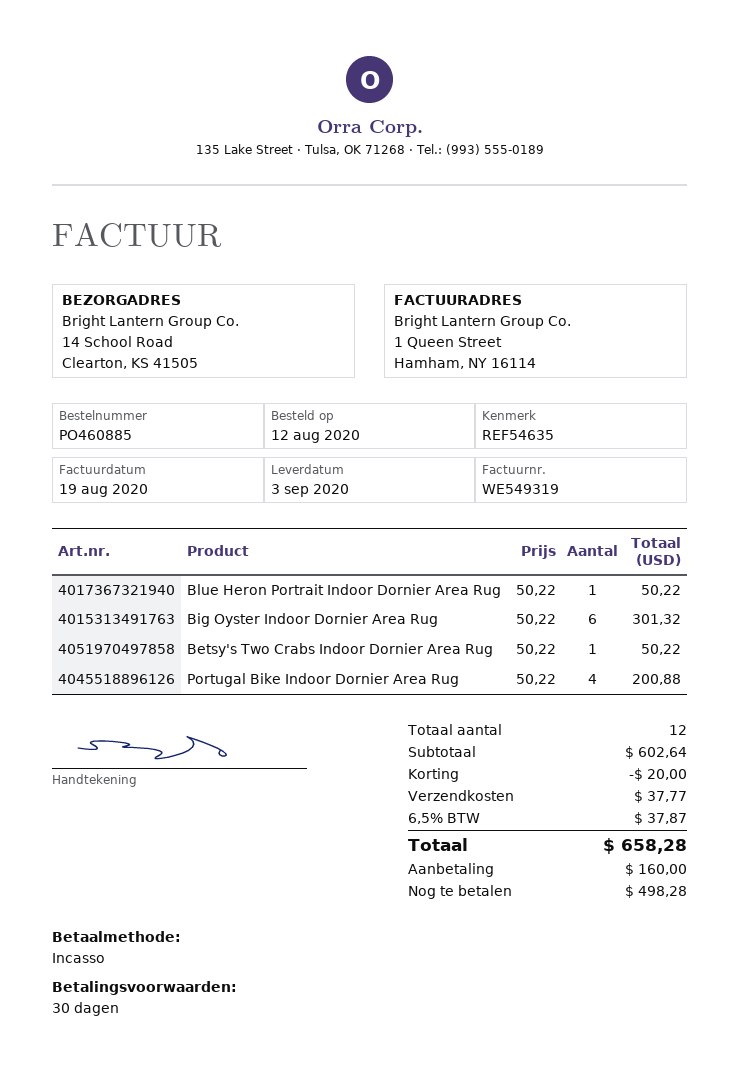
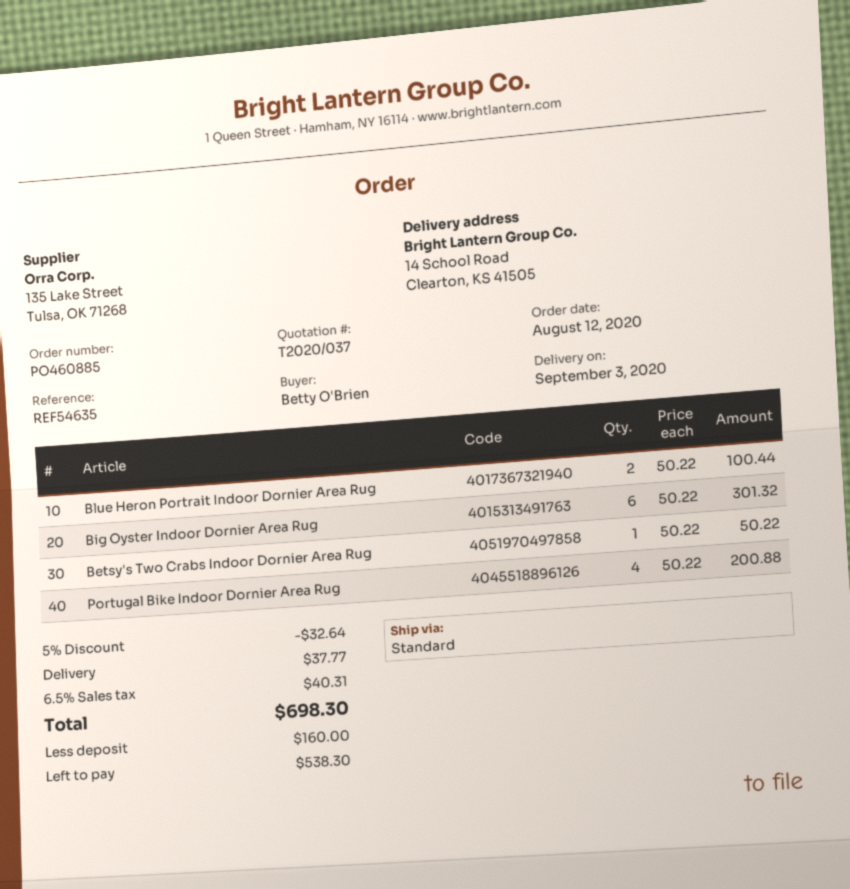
Blue Heron Portrait Indoor Dornier Area Rug: 1 x 50.22 = 50.22 -> 2 x 50.22 = 100.44
discount: 20.00 -> 32.64
tax: 6.5% = 37.87 -> 6.5% = 40.31
total: 658.28 -> 698.30
balance: 498.28 -> 538.30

Assignment: Transcribe the listing in full. Omit the pictures and keep every line exact.

Response area:
Blue Heron Portrait Indoor Dornier Area Rug: 1 x 50.22 = 50.22 -> 2 x 50.22 = 100.44
discount: 20.00 -> 32.64
tax: 6.5% = 37.87 -> 6.5% = 40.31
total: 658.28 -> 698.30
balance: 498.28 -> 538.30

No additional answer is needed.